Your answer should be one number, namely how many lines in the listing below include the word "compression".

§

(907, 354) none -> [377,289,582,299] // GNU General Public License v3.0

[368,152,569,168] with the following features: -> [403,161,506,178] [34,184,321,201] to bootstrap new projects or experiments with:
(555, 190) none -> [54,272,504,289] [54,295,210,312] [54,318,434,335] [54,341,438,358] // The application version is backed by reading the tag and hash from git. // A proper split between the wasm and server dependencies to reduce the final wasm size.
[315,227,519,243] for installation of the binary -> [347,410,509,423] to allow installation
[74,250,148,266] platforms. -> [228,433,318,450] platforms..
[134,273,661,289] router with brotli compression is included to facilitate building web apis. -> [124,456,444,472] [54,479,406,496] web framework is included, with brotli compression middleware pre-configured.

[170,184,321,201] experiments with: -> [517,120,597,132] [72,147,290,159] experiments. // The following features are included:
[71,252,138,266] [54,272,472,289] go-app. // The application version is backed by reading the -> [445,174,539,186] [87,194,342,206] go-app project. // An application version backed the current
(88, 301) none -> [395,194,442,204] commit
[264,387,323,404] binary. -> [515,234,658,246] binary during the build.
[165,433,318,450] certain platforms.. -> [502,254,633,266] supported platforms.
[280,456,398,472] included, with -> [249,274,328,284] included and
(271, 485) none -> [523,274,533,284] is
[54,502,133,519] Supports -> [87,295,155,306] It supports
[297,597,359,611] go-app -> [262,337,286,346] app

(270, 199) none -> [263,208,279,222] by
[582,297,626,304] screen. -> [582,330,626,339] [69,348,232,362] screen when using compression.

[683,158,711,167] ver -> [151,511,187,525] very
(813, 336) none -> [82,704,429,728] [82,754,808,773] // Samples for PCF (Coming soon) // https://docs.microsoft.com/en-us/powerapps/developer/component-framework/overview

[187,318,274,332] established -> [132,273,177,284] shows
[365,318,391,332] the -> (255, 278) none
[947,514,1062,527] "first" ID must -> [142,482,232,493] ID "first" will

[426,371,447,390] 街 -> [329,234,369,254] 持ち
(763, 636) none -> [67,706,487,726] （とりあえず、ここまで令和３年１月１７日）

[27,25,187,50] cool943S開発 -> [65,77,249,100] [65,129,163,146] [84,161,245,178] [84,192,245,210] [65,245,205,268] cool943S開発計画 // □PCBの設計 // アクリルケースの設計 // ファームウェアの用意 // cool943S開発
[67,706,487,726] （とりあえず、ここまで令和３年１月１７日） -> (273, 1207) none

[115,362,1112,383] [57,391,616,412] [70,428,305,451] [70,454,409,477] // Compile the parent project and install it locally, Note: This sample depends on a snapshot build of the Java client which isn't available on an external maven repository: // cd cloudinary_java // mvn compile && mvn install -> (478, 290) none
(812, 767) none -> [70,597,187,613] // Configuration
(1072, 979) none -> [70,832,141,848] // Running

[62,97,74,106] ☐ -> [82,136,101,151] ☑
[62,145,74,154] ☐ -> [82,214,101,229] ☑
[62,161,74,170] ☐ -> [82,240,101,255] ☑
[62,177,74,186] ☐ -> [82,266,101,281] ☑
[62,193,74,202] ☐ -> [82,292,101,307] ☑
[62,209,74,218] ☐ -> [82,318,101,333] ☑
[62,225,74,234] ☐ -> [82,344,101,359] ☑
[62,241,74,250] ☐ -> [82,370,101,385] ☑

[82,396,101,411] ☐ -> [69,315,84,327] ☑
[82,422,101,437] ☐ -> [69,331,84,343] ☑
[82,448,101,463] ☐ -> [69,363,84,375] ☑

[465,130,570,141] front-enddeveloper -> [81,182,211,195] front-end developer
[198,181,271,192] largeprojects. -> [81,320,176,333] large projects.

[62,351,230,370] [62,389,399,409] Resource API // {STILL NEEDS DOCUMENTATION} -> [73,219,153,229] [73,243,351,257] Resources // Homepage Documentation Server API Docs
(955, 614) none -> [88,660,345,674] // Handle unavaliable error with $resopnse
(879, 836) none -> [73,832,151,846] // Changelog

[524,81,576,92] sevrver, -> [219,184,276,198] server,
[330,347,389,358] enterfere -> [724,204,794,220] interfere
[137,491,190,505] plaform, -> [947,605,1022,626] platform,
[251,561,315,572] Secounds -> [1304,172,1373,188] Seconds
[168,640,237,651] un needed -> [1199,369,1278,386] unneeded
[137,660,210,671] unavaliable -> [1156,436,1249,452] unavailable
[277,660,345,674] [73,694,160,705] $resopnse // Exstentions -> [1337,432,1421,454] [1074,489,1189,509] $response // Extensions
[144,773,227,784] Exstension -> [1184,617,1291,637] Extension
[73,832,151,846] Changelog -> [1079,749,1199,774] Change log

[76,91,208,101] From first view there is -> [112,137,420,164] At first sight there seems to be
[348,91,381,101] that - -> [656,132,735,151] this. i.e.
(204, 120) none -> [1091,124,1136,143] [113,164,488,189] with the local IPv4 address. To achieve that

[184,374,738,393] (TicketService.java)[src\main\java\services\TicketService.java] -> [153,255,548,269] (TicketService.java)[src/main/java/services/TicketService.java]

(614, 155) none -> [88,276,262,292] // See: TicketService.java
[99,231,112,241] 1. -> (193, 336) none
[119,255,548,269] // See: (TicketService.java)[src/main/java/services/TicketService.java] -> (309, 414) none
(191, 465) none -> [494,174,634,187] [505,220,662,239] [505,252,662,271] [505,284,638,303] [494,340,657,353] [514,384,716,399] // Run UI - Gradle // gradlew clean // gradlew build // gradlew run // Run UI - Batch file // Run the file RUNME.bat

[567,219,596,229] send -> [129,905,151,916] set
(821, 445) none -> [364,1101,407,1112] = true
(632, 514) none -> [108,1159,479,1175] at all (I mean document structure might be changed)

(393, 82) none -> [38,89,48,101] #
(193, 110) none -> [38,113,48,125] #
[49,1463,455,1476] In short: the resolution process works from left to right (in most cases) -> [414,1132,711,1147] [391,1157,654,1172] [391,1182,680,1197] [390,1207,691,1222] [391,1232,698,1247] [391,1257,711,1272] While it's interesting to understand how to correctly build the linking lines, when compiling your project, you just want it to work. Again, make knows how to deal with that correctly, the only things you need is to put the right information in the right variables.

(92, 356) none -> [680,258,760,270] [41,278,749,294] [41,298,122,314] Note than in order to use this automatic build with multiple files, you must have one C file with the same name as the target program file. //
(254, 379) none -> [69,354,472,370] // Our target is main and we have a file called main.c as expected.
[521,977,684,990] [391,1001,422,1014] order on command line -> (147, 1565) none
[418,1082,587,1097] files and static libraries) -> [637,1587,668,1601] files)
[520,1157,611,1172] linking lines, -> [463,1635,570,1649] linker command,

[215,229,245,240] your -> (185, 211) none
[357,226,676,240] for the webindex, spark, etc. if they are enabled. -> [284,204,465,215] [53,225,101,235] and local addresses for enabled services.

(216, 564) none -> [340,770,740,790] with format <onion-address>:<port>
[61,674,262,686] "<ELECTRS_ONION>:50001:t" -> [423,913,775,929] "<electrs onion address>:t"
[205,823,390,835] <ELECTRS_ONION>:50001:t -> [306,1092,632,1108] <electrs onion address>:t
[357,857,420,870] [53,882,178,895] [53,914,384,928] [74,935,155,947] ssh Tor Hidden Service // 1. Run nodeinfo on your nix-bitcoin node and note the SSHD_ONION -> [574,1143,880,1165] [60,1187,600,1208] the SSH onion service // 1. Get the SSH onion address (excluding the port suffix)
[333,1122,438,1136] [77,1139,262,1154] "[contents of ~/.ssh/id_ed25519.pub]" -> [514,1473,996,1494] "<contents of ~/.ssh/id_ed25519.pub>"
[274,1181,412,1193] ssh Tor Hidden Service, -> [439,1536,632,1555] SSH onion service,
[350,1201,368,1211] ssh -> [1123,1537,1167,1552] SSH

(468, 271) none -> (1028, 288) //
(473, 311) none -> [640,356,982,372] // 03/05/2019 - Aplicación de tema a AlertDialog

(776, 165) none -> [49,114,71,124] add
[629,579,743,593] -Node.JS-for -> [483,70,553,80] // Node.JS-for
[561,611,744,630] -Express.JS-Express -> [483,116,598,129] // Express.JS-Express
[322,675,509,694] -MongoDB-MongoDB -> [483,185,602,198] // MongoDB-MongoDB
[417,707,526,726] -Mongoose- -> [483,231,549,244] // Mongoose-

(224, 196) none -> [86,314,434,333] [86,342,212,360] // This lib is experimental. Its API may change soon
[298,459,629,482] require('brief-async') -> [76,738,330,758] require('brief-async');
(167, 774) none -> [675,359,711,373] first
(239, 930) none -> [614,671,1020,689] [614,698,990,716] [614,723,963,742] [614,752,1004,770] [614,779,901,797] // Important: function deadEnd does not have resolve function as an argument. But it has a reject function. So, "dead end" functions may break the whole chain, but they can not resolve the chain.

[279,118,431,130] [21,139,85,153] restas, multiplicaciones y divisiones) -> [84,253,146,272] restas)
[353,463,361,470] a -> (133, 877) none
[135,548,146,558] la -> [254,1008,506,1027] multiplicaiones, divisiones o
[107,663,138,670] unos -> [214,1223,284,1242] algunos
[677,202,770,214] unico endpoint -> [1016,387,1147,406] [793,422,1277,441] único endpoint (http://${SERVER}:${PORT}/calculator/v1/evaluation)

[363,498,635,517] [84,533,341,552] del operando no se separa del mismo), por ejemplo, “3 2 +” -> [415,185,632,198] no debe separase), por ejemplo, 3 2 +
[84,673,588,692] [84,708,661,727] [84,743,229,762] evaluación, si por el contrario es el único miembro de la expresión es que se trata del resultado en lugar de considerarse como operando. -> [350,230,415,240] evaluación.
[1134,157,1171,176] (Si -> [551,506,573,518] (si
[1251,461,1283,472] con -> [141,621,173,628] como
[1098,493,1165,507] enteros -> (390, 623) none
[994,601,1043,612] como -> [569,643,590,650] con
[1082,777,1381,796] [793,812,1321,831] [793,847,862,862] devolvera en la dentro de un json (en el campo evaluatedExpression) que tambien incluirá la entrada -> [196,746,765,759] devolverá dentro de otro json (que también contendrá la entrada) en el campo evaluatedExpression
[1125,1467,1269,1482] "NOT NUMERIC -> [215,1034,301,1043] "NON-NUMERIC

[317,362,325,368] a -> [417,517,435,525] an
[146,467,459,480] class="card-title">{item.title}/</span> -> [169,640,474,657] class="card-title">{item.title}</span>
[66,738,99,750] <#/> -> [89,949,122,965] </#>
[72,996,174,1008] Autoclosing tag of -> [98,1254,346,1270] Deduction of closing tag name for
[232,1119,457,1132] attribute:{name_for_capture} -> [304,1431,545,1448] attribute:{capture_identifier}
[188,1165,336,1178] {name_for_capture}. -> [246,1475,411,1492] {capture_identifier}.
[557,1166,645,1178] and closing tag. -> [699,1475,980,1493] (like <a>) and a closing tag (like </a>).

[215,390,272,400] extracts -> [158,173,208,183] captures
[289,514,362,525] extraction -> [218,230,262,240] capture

§

Answer section> 2